En première ligne, le président du Forum du justiciable, Babacar Ba, qui interpelle les plus hautes autorités. Il invite le chef de l’État à mandater l’Inspection générale d’État pour mener une mission de contrôle approfondie au sein de la société publique.
Selon lui, la gravité des faits évoqués — pratiques illicites, dysfonctionnements et gestion opaque — nécessite une réponse rapide afin de situer les responsabilités et restaurer la transparence.
Des accusations lourdes
Lors de sa sortie médiatique, Bassirou Kébé a décrit un système interne qu’il juge incompatible avec une gestion saine. Il a pointé du doigt des obstacles structurels ayant entravé son action à la tête de l’institution.

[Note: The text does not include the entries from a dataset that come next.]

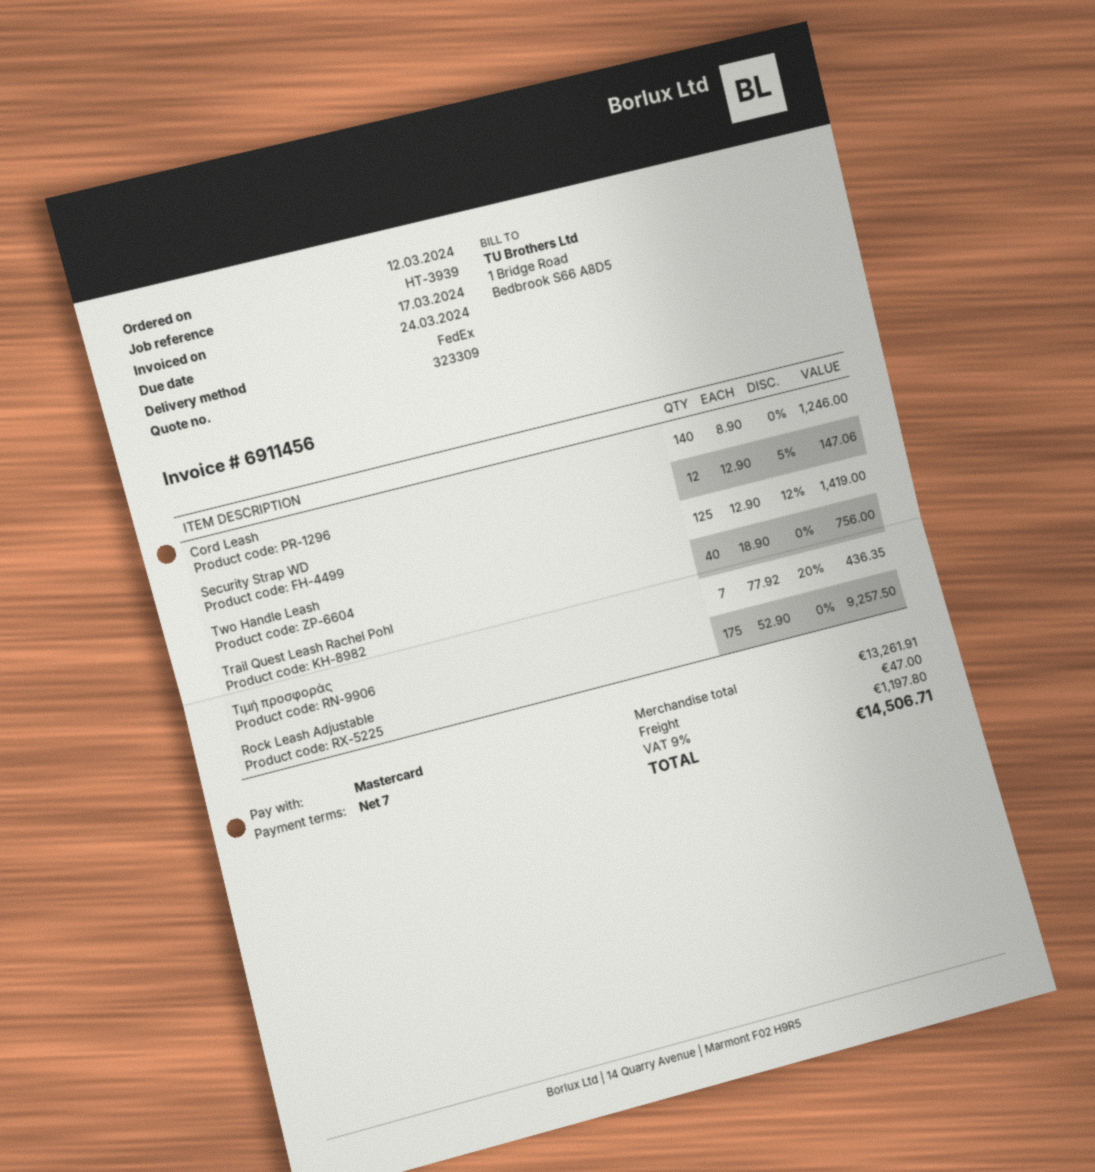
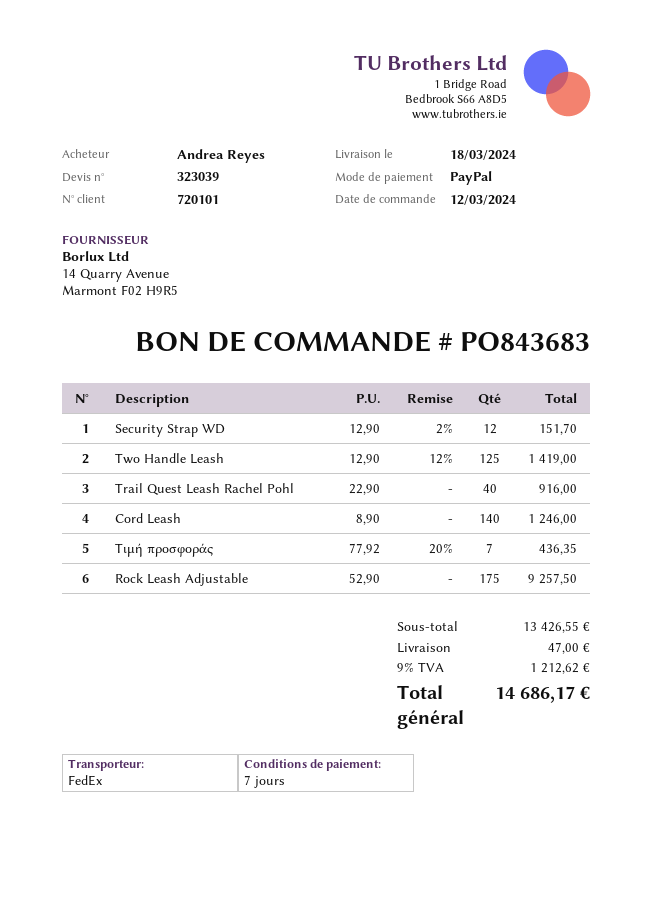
quote number: 323309 -> 323039
payment method: Mastercard -> PayPal
Security Strap WD: 12 x 12.90 - 5% = 147.06 -> 12 x 12.90 - 2% = 151.70
Trail Quest Leash Rachel Pohl: 40 x 18.90 = 756.00 -> 40 x 22.90 = 916.00
subtotal: 13261.91 -> 13426.55
tax: 9% = 1197.80 -> 9% = 1212.62
total: 14506.71 -> 14686.17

L’ex-directeur général affirme par ailleurs avoir envisagé de saisir l’IGE pour auditer les dossiers relevant de sa gestion. Une démarche qu’il n’aurait finalement pas pu concrétiser, préférant se tourner vers des avocats pour défendre sa position.
Une affaire qui pourrait s’élargir
Avec cette nouvelle interpellation, le dossier prend une dimension plus institutionnelle. L’éventuelle implication de l’Inspection générale d’État pourrait marquer une étape décisive dans la clarification des faits.
En attendant une réaction officielle des autorités, cette affaire continue de susciter interrogations et inquiétudes sur la gouvernance des structures publiques.